Broker Genesis Trading disclosed its derivatives business had approximately $175 million in locked funds on FTX.
"There is just not enough true liquidity in the crypto world," said Anton Ruddenklau, global head of innovation, financial services, KPMG International
"When something happens there is no real cash. And the whole underlying sort of scheme then collapses with the lack of real money to be able to ensure that there’s actually proper liquid assets that can be used to back up and prop up the runs or whatever it might be.”

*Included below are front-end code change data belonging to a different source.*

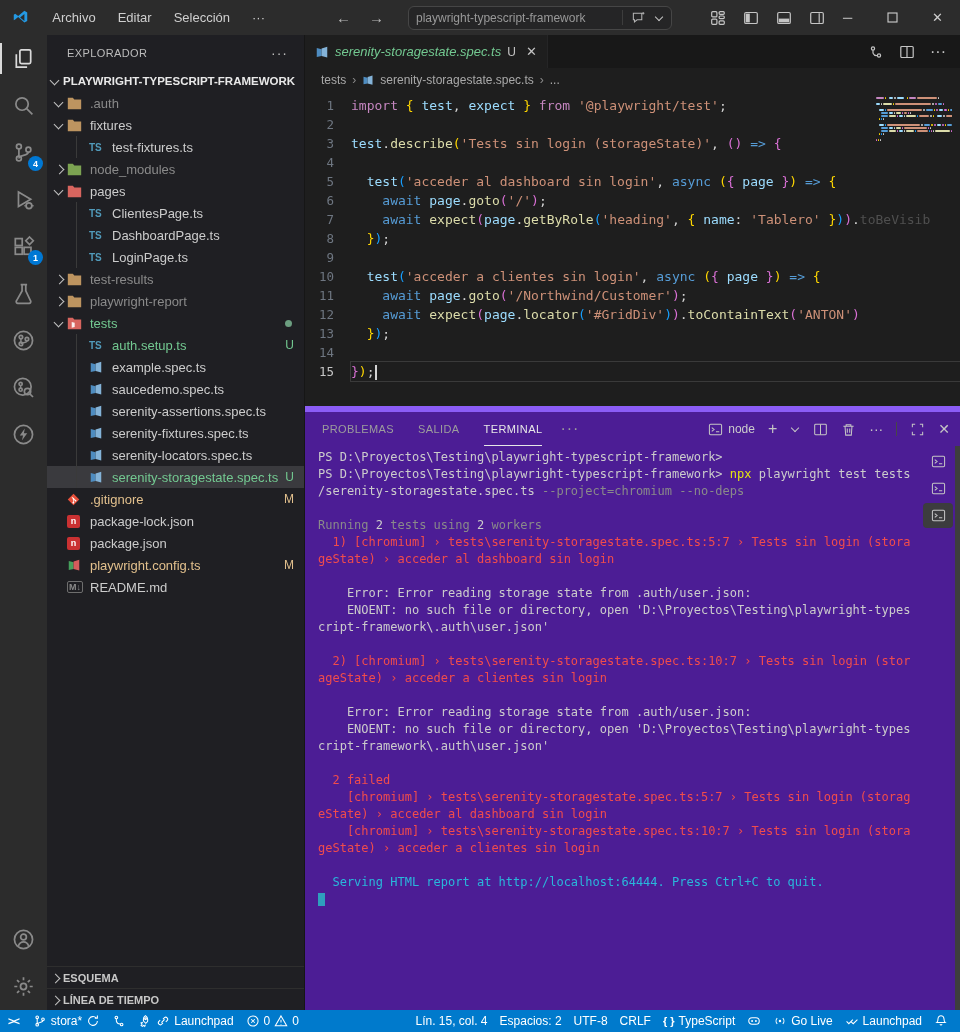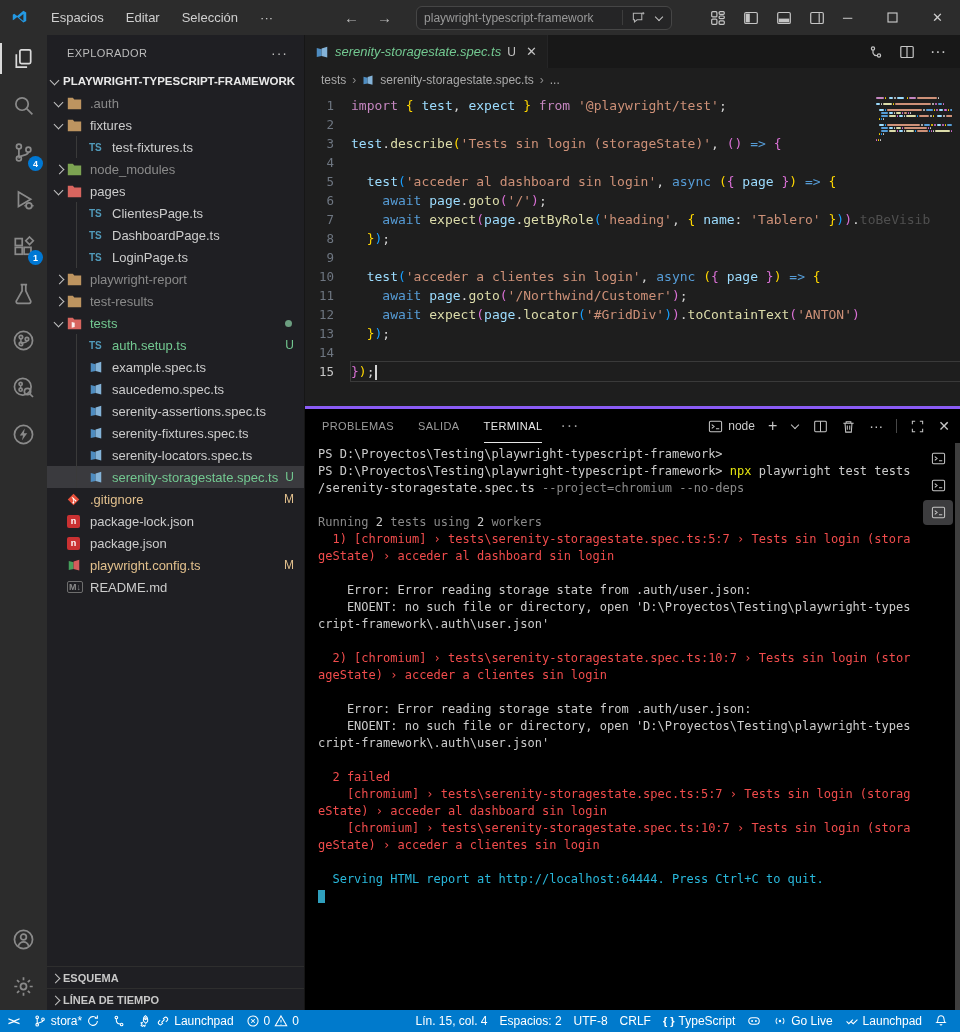"Espacios" span.menu-item { text: Espacios -> Archivo }
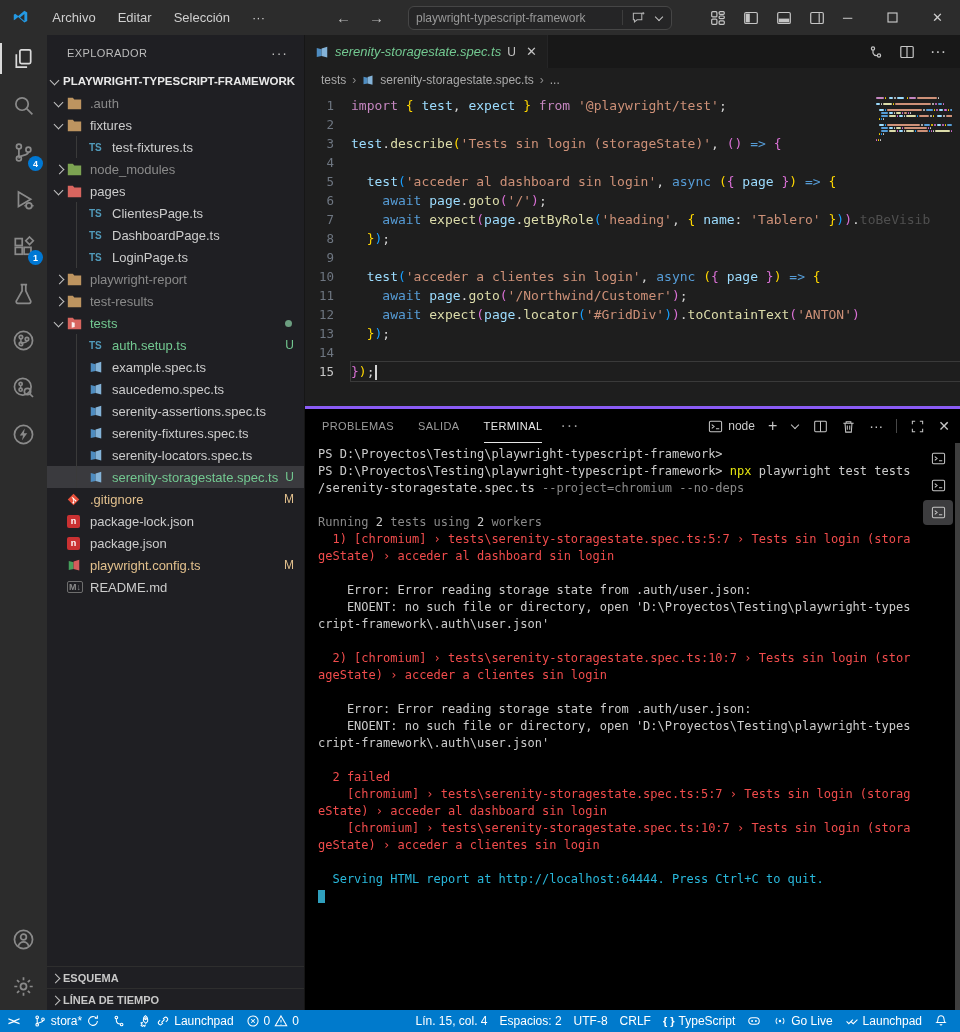"playwright-report" div.trow { order: before "test-results" -> after "test-results" }
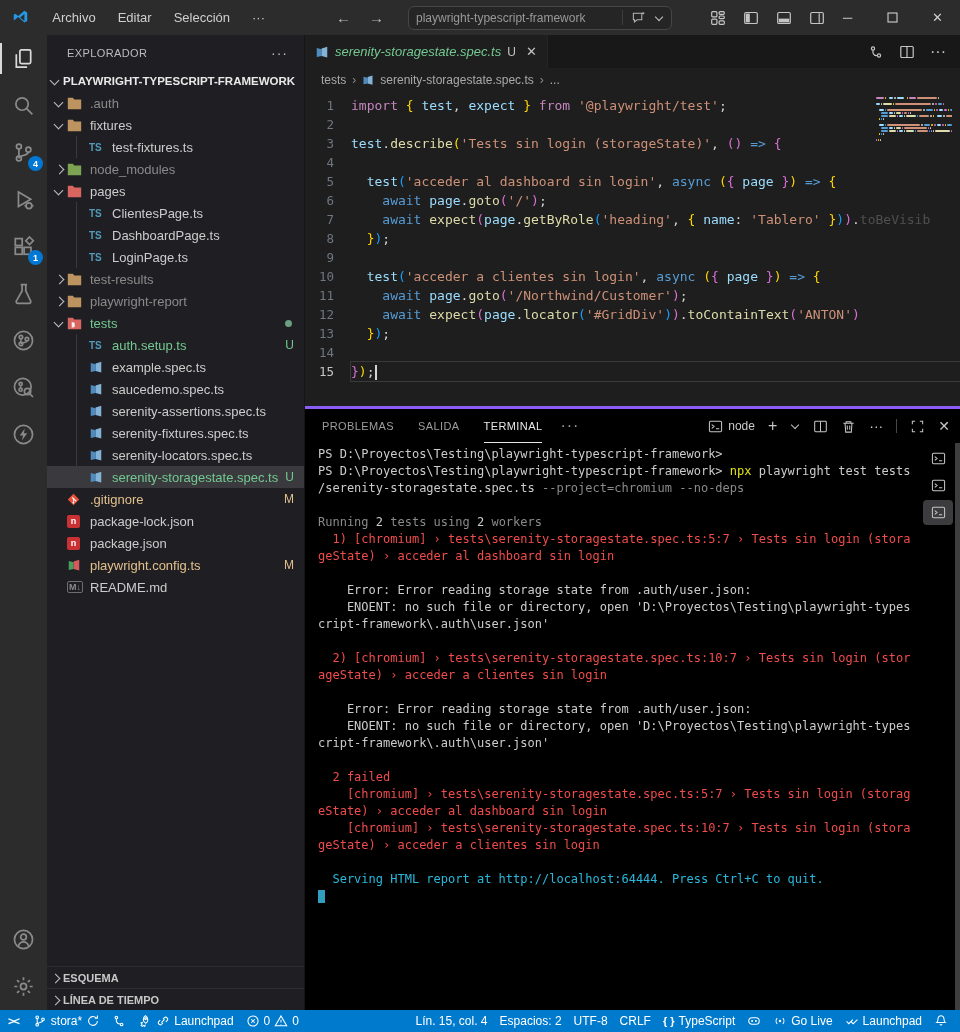"PROBLEMAS" .panel { background: #000000 -> #4c1d95; border-top: 3px solid #8b5cf6 -> 6px solid #8b5cf6 }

The seeds of FTX's troubles were sown months earlier, after Bankman-Fried stepped in to save other crypto firms hit by market turmoil.
GRAPHIC: Pain in crypto land https://graphics.reuters.com/GLOBAL-MARKETS/THEMES/lbvggrkadvq/chart.png
FTX in July, for example, had agreed to provide crypto lender BlockFi with a $400 million revolving credit facility and had an option to buy the lender which faced a jump in withdrawals.
Reuters reported this week, citing sources that FTX transferred at least $4 billion to Alameda, to support the crypto trading firm after a series of losses.
Bankman-Fried has discussed raising $1 billion each from Tron founder Sun, rival exchange OKX and stablecoin platform Tether, Reuters reported on Thursday, citing a source who has direct knowledge of the matter.
Bankman-Fried is seeking the remainder from other funds, including current investors, the source said.
Sun told Bloomberg TV on Friday Tron needed to do “full due diligence and evaluate the situation to have a full picture of what’s going on.”
Haider Rafique, OKX's global chief marketing officer said: “We passed on the initial opportunity before they engaged with Binance and at this point we are just evaluating the situation before we consider any participation from our side."